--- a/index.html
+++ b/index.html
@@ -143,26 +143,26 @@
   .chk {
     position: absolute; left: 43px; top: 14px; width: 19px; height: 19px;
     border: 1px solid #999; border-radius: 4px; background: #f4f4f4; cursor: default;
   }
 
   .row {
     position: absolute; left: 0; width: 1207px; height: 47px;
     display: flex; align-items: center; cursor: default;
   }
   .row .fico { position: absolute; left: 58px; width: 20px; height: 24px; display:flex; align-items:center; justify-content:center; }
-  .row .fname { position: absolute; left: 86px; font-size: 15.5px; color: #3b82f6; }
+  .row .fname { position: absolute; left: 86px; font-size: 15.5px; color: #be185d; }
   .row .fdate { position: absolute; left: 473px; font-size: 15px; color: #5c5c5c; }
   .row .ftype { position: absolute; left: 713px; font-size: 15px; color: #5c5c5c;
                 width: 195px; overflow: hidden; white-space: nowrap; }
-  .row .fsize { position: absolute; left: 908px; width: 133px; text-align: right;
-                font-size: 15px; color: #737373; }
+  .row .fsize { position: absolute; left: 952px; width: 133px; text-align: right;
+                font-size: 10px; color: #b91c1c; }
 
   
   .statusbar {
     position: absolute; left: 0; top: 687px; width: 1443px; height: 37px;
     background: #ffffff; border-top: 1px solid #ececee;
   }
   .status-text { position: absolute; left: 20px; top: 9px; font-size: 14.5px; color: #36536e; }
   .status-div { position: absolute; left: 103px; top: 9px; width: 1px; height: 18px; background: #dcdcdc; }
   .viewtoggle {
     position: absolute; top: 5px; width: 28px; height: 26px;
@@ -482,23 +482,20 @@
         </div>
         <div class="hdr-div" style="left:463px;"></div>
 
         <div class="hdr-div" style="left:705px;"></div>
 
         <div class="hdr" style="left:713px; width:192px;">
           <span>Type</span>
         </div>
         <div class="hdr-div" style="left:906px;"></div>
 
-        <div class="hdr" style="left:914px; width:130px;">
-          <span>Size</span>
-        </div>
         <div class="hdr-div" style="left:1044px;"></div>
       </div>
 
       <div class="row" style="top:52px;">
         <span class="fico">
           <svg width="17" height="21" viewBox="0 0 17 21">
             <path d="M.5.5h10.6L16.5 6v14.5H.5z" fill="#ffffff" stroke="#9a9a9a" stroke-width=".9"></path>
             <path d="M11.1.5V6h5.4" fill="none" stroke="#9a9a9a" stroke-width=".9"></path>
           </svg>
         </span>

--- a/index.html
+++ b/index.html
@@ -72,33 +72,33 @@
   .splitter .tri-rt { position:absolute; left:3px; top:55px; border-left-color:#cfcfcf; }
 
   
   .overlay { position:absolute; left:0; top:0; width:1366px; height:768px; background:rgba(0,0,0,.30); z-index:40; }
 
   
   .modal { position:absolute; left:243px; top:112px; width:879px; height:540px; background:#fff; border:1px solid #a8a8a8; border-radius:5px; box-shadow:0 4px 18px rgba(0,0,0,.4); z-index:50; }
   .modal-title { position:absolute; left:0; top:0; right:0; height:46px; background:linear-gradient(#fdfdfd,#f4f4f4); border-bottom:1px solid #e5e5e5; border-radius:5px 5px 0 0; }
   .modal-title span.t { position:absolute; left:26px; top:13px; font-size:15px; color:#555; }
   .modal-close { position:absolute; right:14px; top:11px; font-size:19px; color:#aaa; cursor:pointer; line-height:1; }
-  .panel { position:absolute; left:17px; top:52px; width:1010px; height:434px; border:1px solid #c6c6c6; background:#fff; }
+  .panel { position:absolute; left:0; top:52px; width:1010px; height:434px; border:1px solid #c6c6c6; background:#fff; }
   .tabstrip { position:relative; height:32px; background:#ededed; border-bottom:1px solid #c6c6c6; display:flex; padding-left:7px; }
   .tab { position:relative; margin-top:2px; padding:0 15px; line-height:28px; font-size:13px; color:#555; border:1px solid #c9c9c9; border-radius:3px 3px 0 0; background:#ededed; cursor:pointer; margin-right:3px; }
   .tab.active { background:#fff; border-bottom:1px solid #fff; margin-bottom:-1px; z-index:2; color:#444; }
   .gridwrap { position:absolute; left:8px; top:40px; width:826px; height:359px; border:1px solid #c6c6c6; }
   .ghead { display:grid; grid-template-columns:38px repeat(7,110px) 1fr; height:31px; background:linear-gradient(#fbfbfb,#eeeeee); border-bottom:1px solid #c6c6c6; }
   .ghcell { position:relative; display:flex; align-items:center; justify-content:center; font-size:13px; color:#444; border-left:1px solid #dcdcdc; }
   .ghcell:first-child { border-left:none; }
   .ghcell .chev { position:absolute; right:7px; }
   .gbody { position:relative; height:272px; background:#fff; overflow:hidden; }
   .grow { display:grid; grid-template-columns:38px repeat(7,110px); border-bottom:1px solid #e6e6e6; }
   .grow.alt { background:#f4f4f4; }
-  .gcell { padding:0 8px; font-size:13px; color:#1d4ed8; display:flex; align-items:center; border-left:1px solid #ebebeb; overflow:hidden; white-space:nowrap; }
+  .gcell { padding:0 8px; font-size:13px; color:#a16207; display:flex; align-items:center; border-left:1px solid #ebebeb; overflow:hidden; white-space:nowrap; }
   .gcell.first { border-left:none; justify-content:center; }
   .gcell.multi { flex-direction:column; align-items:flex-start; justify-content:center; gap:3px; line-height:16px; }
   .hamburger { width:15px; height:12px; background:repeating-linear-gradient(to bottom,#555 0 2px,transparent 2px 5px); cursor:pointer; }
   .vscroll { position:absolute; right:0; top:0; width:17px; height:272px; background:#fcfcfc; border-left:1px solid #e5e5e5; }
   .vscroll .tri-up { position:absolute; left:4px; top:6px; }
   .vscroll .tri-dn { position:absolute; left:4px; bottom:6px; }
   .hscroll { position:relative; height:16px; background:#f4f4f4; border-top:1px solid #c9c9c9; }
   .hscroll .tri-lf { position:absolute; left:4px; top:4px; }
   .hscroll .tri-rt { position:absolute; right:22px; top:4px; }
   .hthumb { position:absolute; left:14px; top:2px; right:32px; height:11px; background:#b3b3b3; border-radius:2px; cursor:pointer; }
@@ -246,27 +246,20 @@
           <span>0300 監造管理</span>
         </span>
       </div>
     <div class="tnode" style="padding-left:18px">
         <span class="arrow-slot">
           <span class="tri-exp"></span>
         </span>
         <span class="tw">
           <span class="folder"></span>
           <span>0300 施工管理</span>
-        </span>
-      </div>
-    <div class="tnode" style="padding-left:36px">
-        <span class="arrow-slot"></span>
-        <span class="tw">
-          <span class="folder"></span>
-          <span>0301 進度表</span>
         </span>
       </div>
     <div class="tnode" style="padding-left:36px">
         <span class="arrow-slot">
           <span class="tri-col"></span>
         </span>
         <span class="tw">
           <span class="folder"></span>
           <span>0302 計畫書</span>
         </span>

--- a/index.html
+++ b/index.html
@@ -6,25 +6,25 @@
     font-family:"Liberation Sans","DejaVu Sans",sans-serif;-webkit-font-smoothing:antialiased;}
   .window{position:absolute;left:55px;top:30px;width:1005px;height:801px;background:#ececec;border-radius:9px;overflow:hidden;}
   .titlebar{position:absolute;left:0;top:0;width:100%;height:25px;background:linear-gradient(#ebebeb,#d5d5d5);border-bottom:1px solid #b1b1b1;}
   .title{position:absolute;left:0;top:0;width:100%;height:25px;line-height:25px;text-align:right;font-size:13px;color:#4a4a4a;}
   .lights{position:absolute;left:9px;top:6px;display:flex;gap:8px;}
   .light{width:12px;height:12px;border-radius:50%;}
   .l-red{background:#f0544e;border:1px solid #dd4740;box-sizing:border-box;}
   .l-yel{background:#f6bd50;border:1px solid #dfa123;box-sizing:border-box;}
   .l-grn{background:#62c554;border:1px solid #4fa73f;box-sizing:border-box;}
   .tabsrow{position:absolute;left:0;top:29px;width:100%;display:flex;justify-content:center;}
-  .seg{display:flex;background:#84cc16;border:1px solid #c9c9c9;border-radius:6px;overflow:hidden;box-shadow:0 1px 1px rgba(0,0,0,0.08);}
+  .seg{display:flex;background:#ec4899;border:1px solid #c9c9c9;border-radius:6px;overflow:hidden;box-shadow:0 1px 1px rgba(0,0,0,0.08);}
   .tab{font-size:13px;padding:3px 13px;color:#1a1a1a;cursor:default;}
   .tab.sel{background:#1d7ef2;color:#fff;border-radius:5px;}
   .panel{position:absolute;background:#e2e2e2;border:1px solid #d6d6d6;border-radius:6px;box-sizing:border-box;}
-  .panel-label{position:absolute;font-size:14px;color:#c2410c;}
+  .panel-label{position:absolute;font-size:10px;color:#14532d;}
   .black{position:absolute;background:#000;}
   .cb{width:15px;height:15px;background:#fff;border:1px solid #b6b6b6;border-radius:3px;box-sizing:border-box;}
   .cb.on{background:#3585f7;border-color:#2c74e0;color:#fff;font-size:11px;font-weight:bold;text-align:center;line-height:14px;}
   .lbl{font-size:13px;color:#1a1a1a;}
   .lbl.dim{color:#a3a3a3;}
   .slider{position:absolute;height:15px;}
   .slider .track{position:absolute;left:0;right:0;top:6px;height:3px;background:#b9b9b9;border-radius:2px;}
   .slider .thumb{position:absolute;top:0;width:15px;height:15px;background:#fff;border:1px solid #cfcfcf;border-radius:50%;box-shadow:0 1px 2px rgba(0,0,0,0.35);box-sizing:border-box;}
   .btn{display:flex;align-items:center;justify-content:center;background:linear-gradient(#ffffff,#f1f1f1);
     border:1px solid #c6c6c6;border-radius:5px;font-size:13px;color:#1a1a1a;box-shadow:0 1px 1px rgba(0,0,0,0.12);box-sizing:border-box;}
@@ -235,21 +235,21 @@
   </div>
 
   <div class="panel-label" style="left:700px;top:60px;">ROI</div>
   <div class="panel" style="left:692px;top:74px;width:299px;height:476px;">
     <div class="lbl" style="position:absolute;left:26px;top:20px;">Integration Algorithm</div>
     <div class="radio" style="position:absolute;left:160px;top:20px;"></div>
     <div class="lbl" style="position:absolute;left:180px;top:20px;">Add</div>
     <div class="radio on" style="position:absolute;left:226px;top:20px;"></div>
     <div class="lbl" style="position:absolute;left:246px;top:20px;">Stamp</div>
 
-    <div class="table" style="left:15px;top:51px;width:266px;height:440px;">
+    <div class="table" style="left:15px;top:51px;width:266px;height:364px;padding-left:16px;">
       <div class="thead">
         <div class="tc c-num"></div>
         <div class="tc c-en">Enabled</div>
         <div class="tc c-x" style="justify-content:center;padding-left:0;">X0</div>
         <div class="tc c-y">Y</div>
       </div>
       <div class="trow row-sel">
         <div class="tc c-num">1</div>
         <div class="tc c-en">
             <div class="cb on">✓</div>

# # # #

REQUIREMENT
Spot every line in the entries that includes the word "text", and copy each one out.

WRITTEN RESPONSE
-  .row .fsize { position: absolute; left: 908px; width: 133px; text-align: right;
+  .row .fsize { position: absolute; left: 952px; width: 133px; text-align: right;
   .status-text { position: absolute; left: 20px; top: 9px; font-size: 14.5px; color: #36536e; }
   .title{position:absolute;left:0;top:0;width:100%;height:25px;line-height:25px;text-align:right;font-size:13px;color:#4a4a4a;}
   .cb.on{background:#3585f7;border-color:#2c74e0;color:#fff;font-size:11px;font-weight:bold;text-align:center;line-height:14px;}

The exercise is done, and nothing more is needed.